Goldstein is undoubtedly the most in-form ruckman in the competition at the moment and this season is averaging 15 disposals and 45 hitouts a game.
What makes Goldstein stand out from the crowd is his ability to move around the ground, averaging four clearances and two inside 50s while also having the ability to play defensively.
Few ruckmen have had the ability to be so influential, not only at stoppages, but around the ground.
Despite an impressive 2014 season, Goldstein managed to poll just three votes. He has a challenge on his hands but the elevation of his performances this season will give him every opportunity to challenge Fyfe on Brownlow night.
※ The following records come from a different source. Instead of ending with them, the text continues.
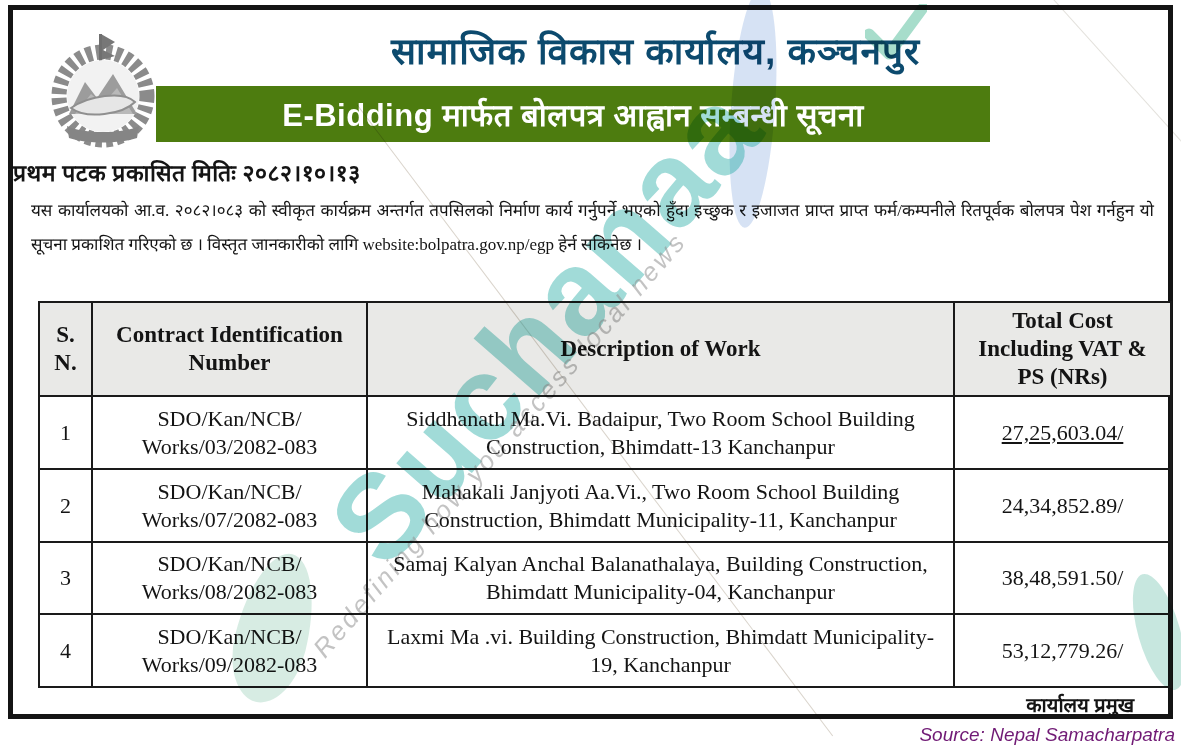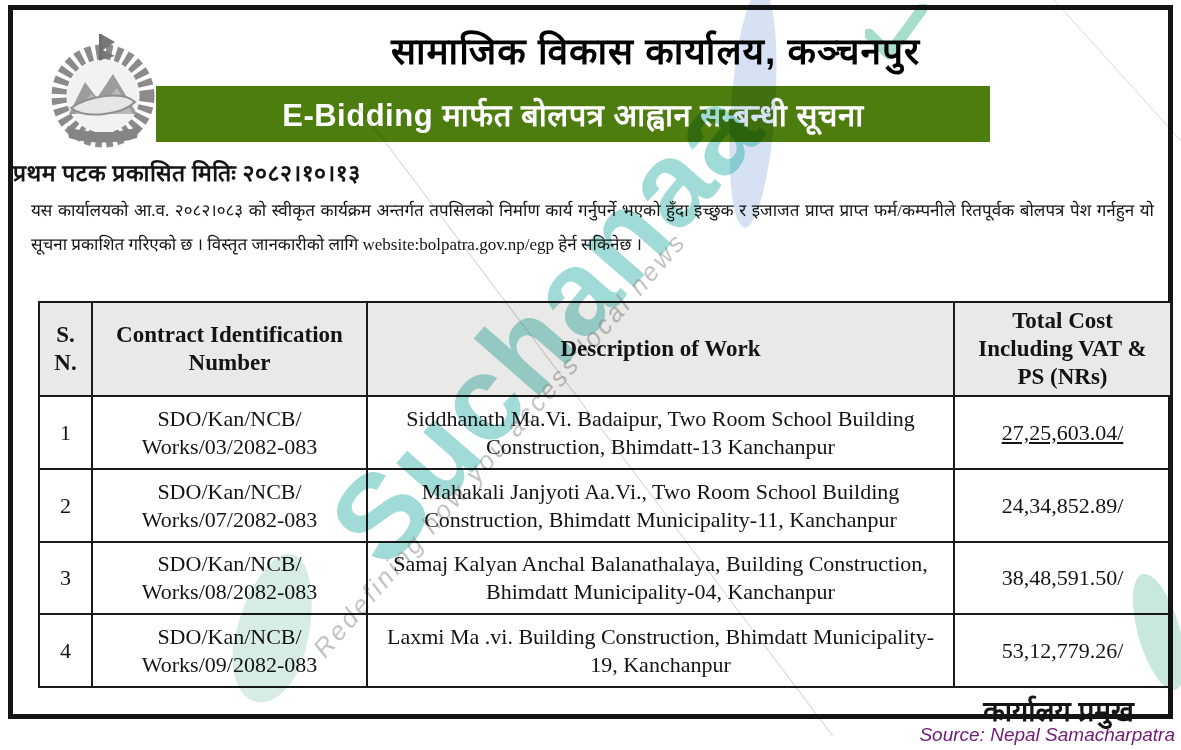--- a/index.html
+++ b/index.html
@@ -22,7 +22,7 @@
   .office-title {
     position:absolute; left:150px; right:20px; top:14px;
     text-align:center; font-family:"Liberation Sans", sans-serif;
-    font-weight:bold; font-size:37px; color:#000000; letter-spacing:1px;
+    font-weight:bold; font-size:37px; color:#0c4a6e; letter-spacing:1px;
   }
 
   

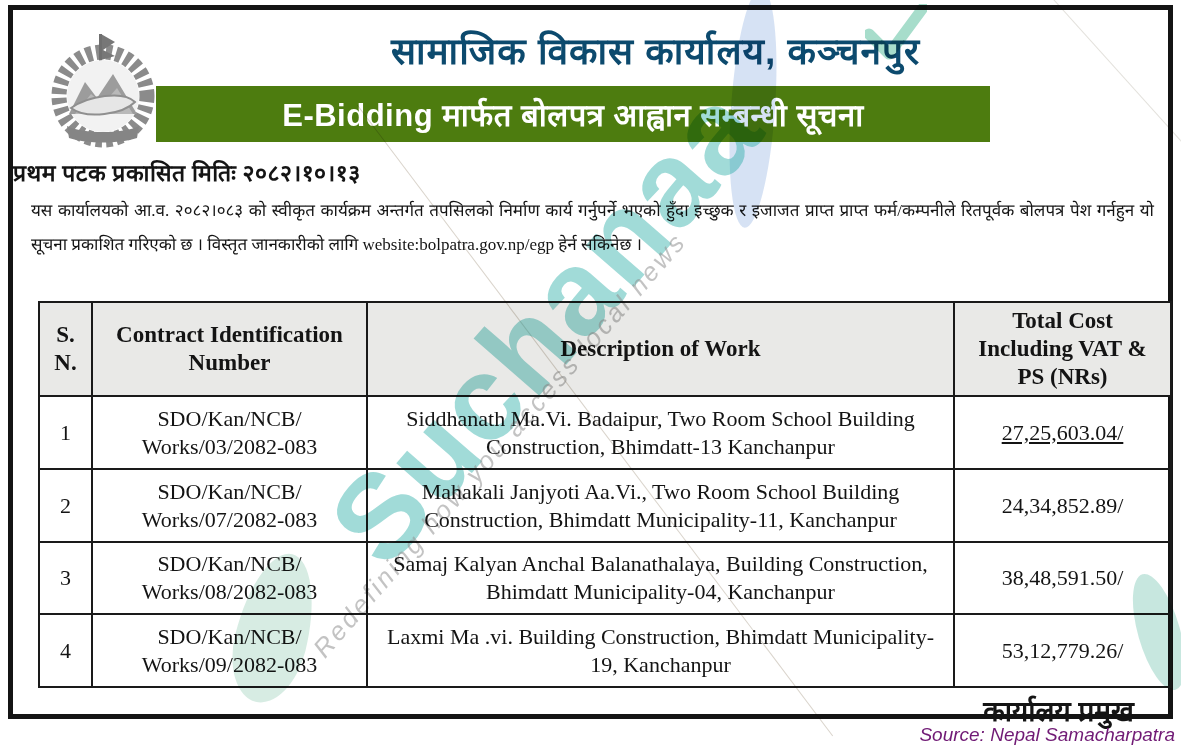--- a/index.html
+++ b/index.html
@@ -63,7 +63,7 @@
 
   .signature {
     position:absolute; right:34px; top:681px;
-    font-family:"Liberation Sans", sans-serif; font-weight:bold; font-size:28px;
+    font-family:"Liberation Sans", sans-serif; font-weight:bold; font-size:20px;
   }
 
   .source-credit {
Dan Hannebery is another player who has elevated his game this season and will emerge as a Brownlow Medal favourite should Fyfe struggle to return to form after injury.
Hannebery is just 15 votes behind Nat Fyfe in the AFL Coaches Association votes and will be expected to poll in nine of 18 games.
Champion Data’s Brownlow formula, which focuses on ranking points and overall statistics, has Hannebery equal second with Priddis after 19 rounds.
He has been racking up massive numbers this season with an average of 30 disposals a game, as well as five clearances and five inside 50s. He has also improved his defensive work over the past couple of years with his average number of tackles increasing to five per game.
His game has become more complete and as the most dominant Swans midfielder this season it will see him draw a lot of attention from umpires come voting time.
An impressive 2015 season should see Hannebery add to his career vote total of 55 and challenge other contenders.